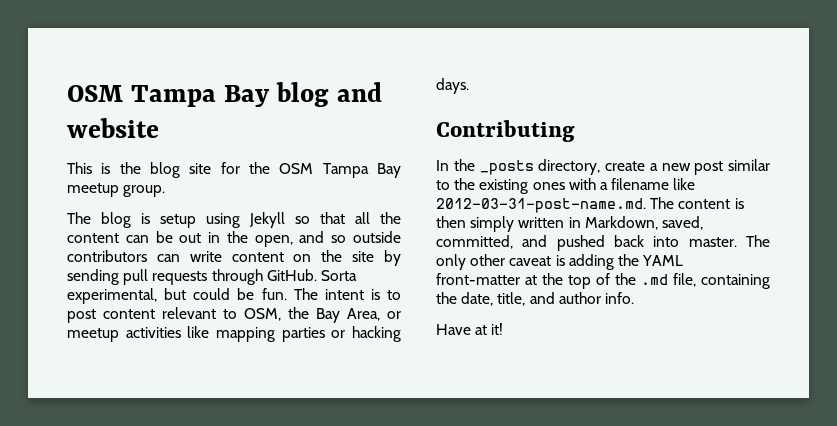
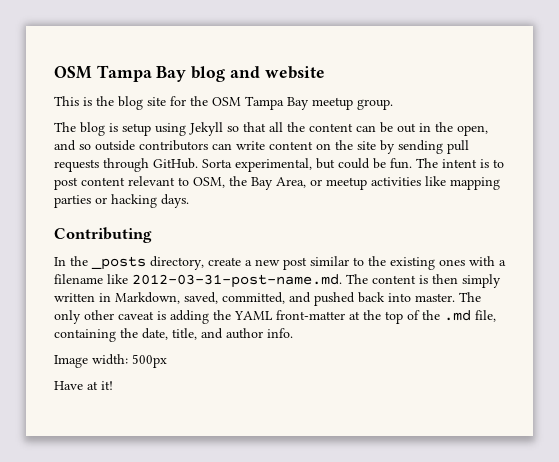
(634, 298) none -> [54,354,167,368] // Image width: 500px

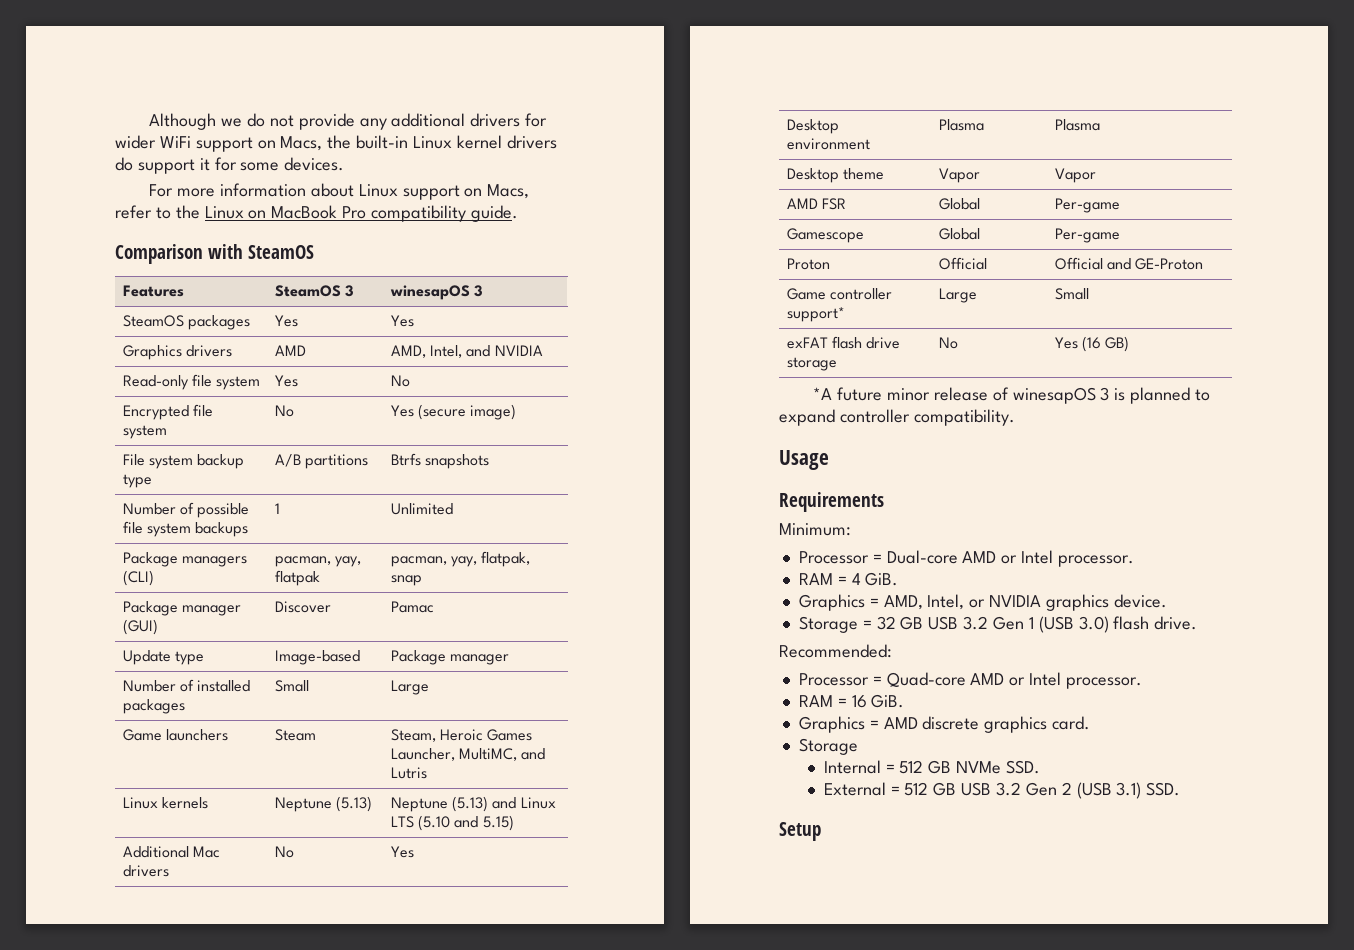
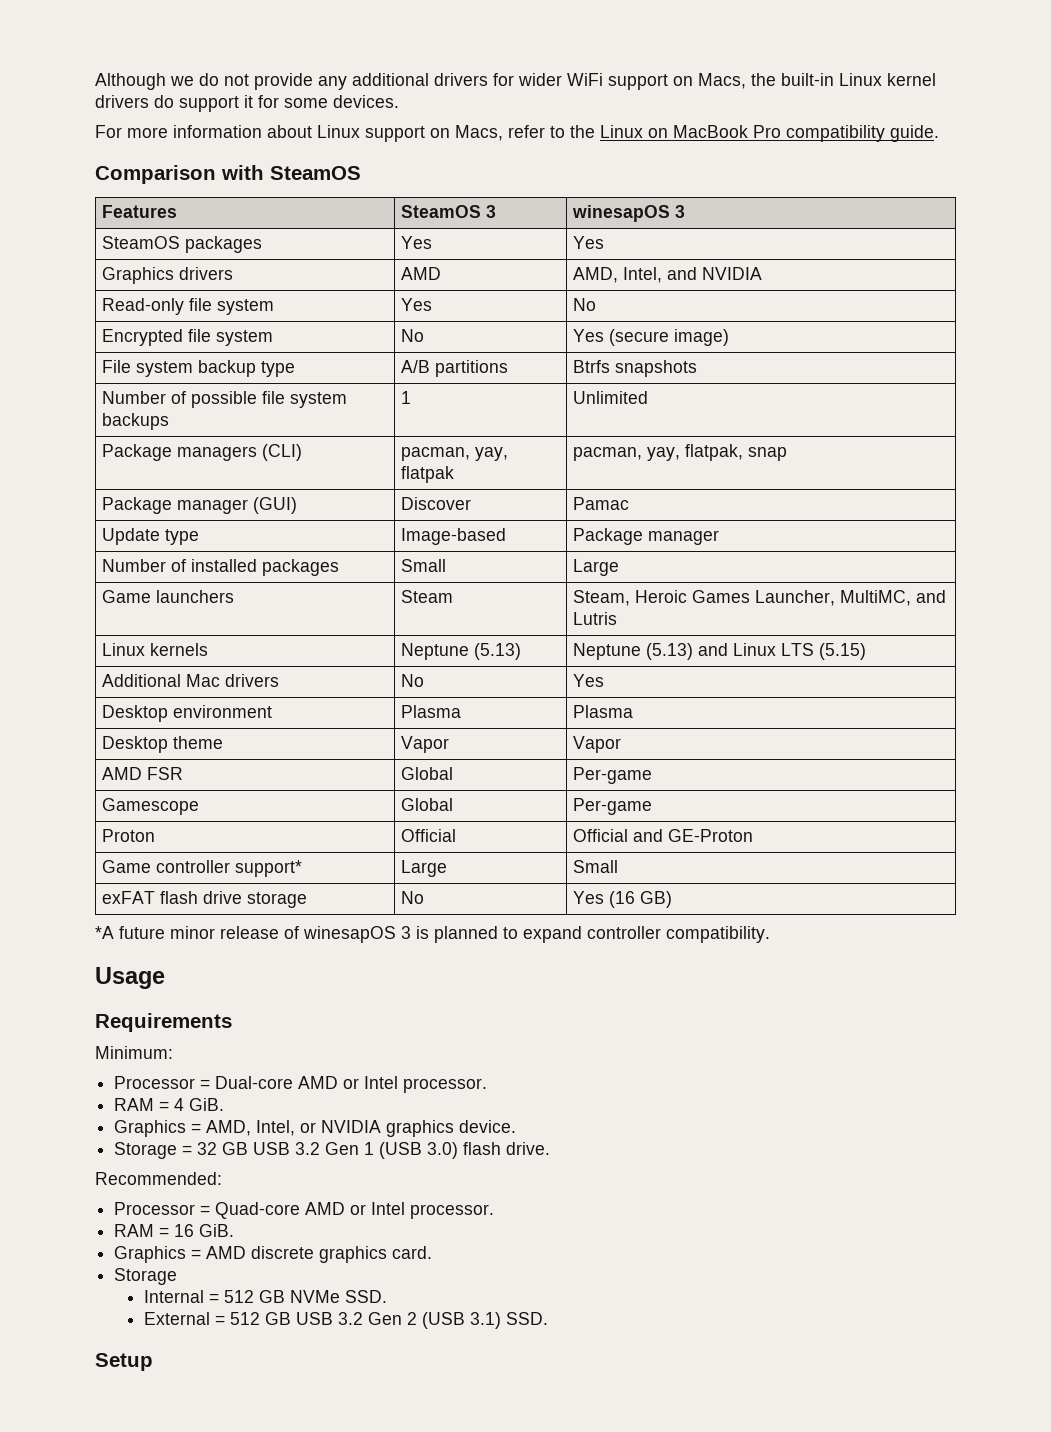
[417,815,514,831] (5.10 and 5.15) -> [819,643,867,660] (5.15)

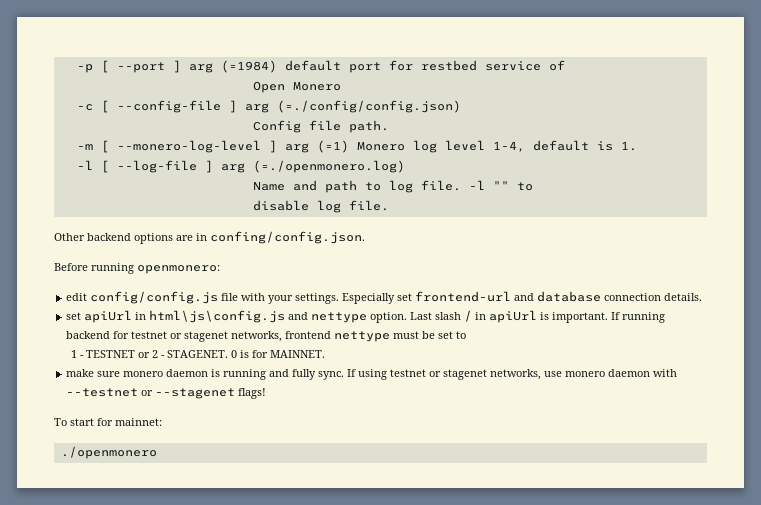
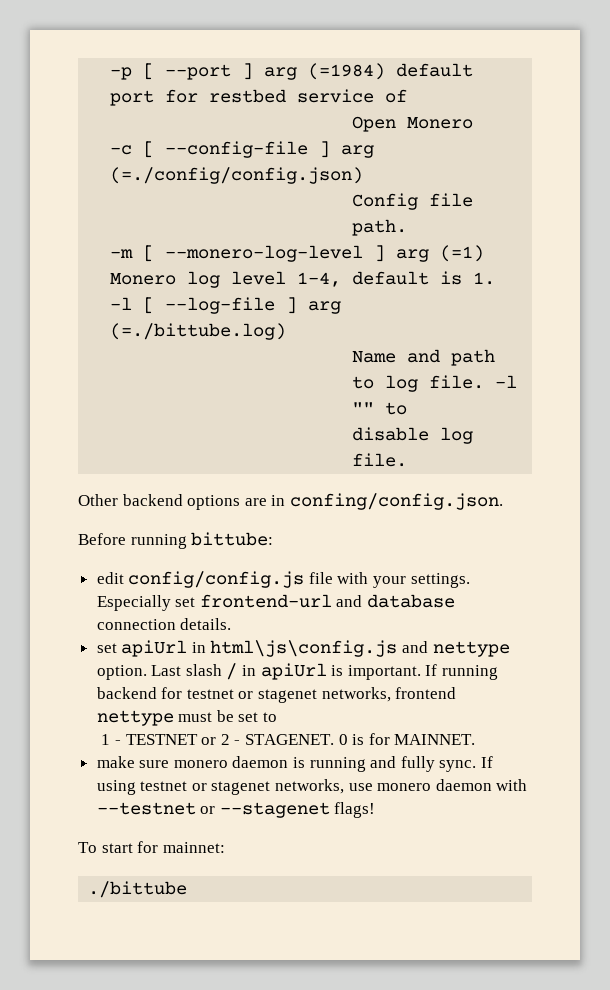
[252,160,405,173] (=./openmonero.log) -> [110,323,287,340] (=./bittube.log)
[137,265,220,274] openmonero: -> [191,532,274,546] bittube:
[60,446,157,459] ./openmonero -> [88,881,188,898] ./bittube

## Work required
An exact copy is needed of the closing lines of the entries above, counting from the one that contains "[252,160,405,173] (=./openmonero.log) ->" and including it and the last.

## Answer for the task
[252,160,405,173] (=./openmonero.log) -> [110,323,287,340] (=./bittube.log)
[137,265,220,274] openmonero: -> [191,532,274,546] bittube:
[60,446,157,459] ./openmonero -> [88,881,188,898] ./bittube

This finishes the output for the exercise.